Anne frowned. Reggie would say it was stupid. Most people would think it was stupid, and very dangerous. And maybe it was. But she had such a strong compulsion to see Renard again—even from a distance—that she felt she had no choice but to follow the driving instincts that urged her on.
Last night he’d been in that very room, holding her, kissing her. Anne closed her eyes and remembered the sensation of his lips on hers, his hands moving over her bare skin. No one had ever made her feel so sensual, so alive.
No one, that is, except Delacroix! She hated to admit it, but both men had the same devastating effect on her. She’d had intimate encounters with them both in the last twenty-four hours, and if she was honest with herself, she’d have to admit that sometimes the memories got confused and intertwined.

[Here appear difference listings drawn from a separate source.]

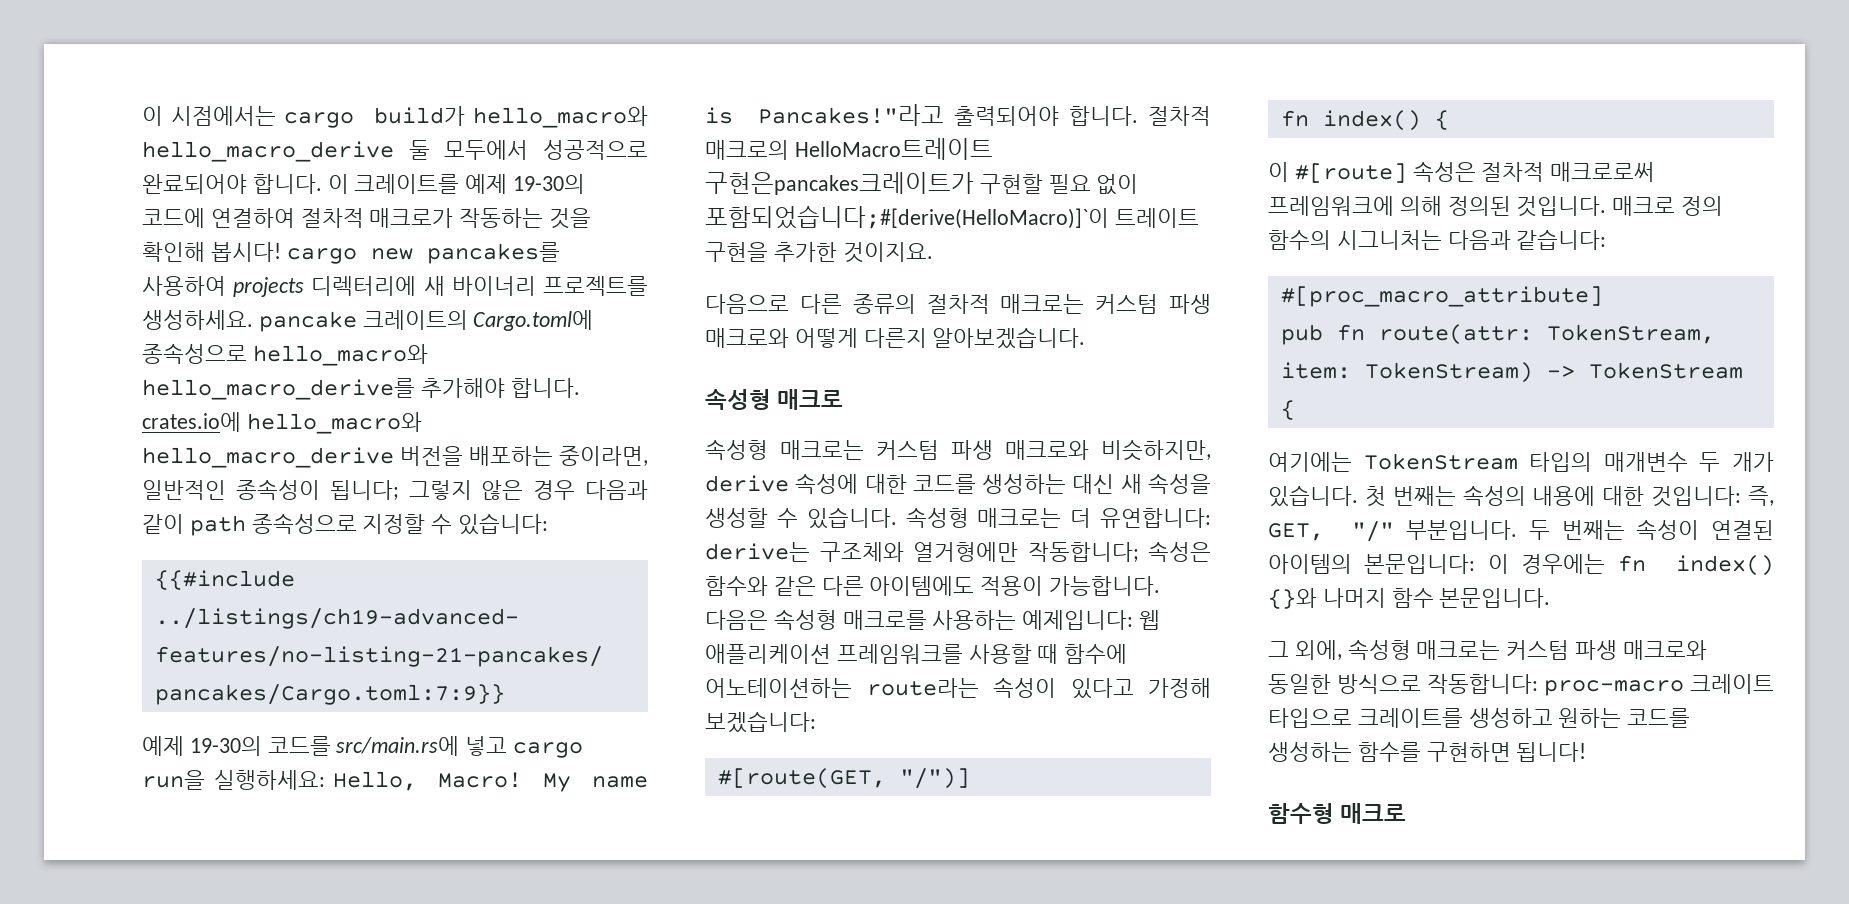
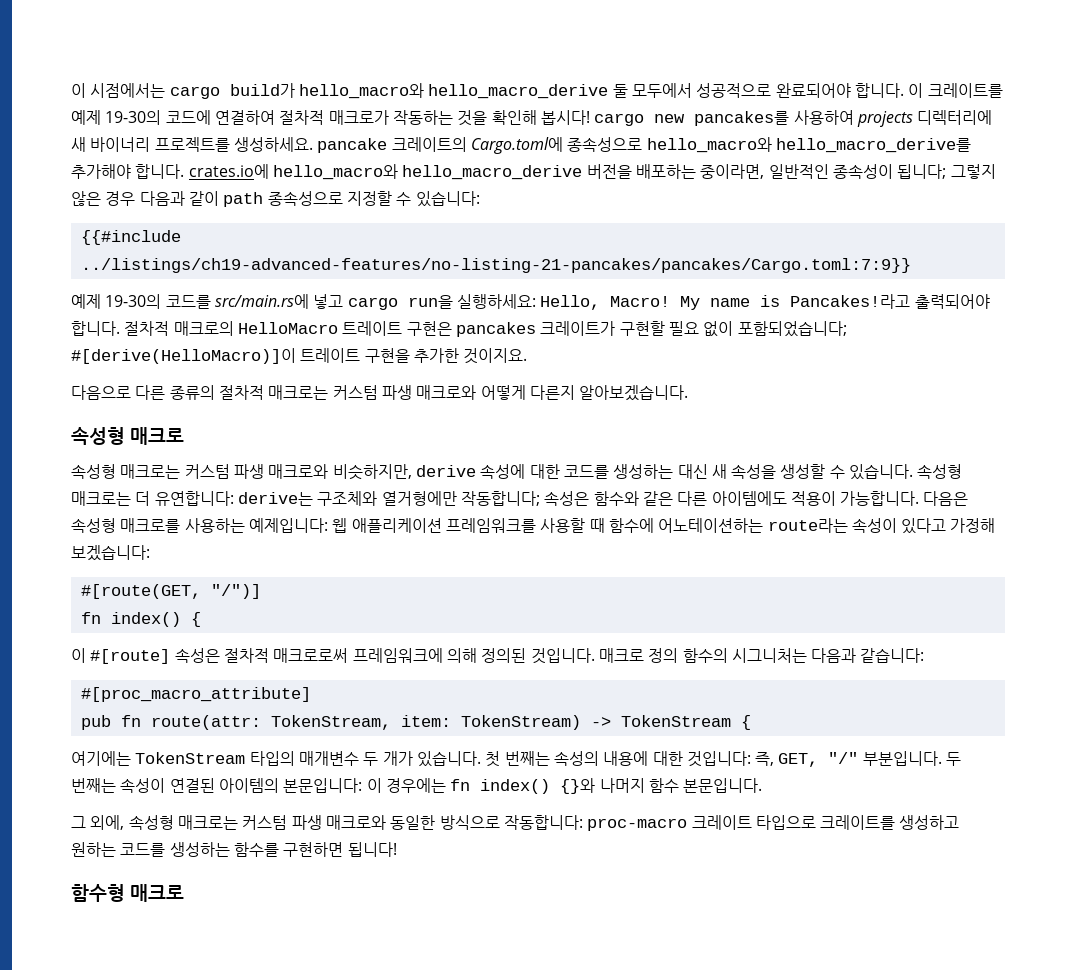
- My name is Pancakes!"라고 출력되어야 합니다.
+ My name is Pancakes!라고 출력되어야 합니다.
- 절차적 매크로의 HelloMacro트레이트 구현은pancakes크레이트가 구현할 필요 없이 포함되었습니다;#[derive(HelloMacro)]`이 트레이트 구현을 추가한 것이지요.
+ 절차적 매크로의 HelloMacro 트레이트 구현은 pancakes 크레이트가 구현할 필요 없이 포함되었습니다; #[derive(HelloMacro)]이 트레이트 구현을 추가한 것이지요.

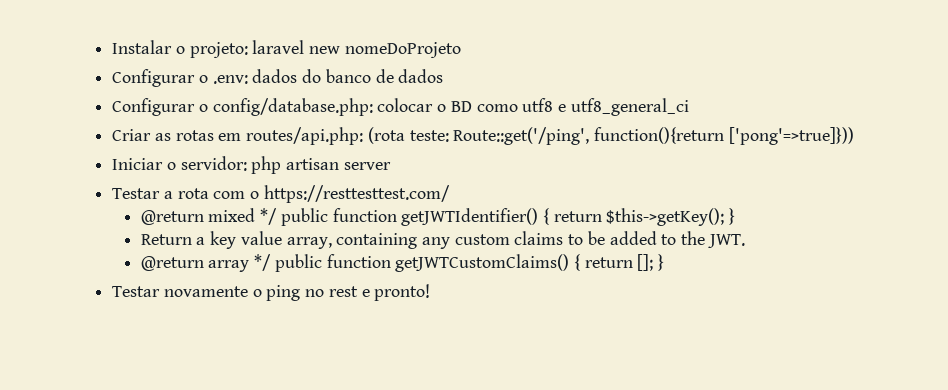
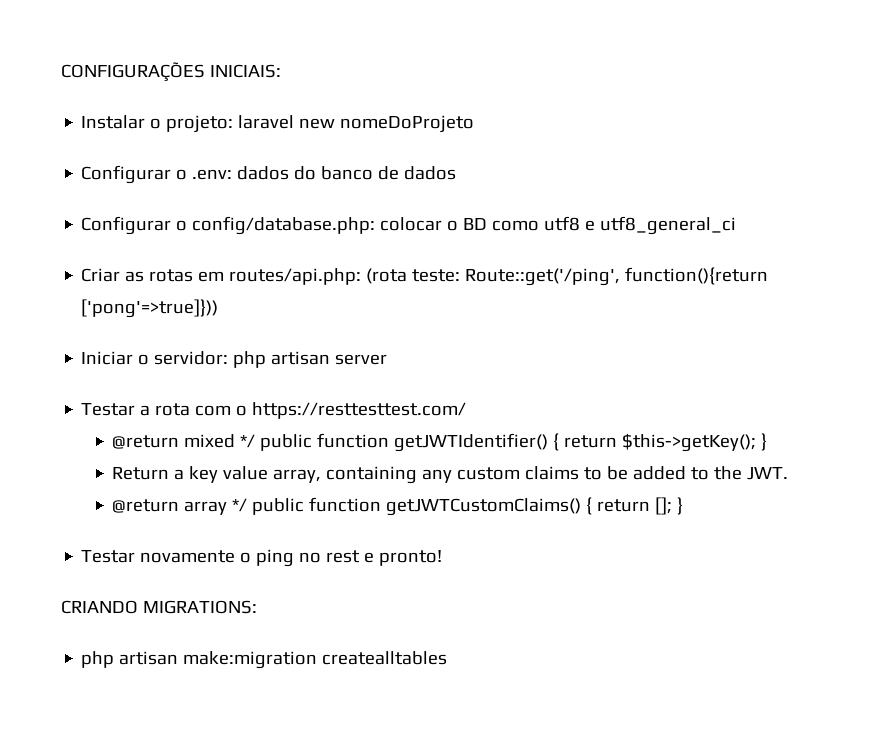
+ CONFIGURAÇÕES INICIAIS:
+ CRIANDO MIGRATIONS:
+ php artisan make:migration createalltables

The curtains moved in the incoming air as if in slow motion, a languid breeze rolling across the room to the bed. Anne welcomed its cooling effect on her flushed cheeks. The moon was nearly full that night, and the room had a dim, preternatural glow about it. Nothing was really in complete shadow. The furniture, the cushions, the bric-a-brac, everything was still and solid, everything but the curtains belling in the breeze.
She might have slept if she weren’t so full of expectancy, so full of thoughts of Renard … and Delacroix. Anne shook her head in the dark. How she wished she could keep that scoundrel from weaseling his way into her thoughts!
She heard movement and lowered voices outside her door, then the knob turned carefully. Quickly she rolled on her side and closed her eyes, forcing herself to relax completely. She must look convincingly, peacefully dormant.
She sensed the light of a lamp falling across her face, the darkness behind her closed eyes brightening infinitesimally.
“She’s done up, the poor dear,” whispered Reggie.
“Yes,” said Katherine. “The herbs seem to have done the job well enough.”
“We really must do something for Delacroix,” said Reggie. “He might have actually saved her life, the little scatterbrain.”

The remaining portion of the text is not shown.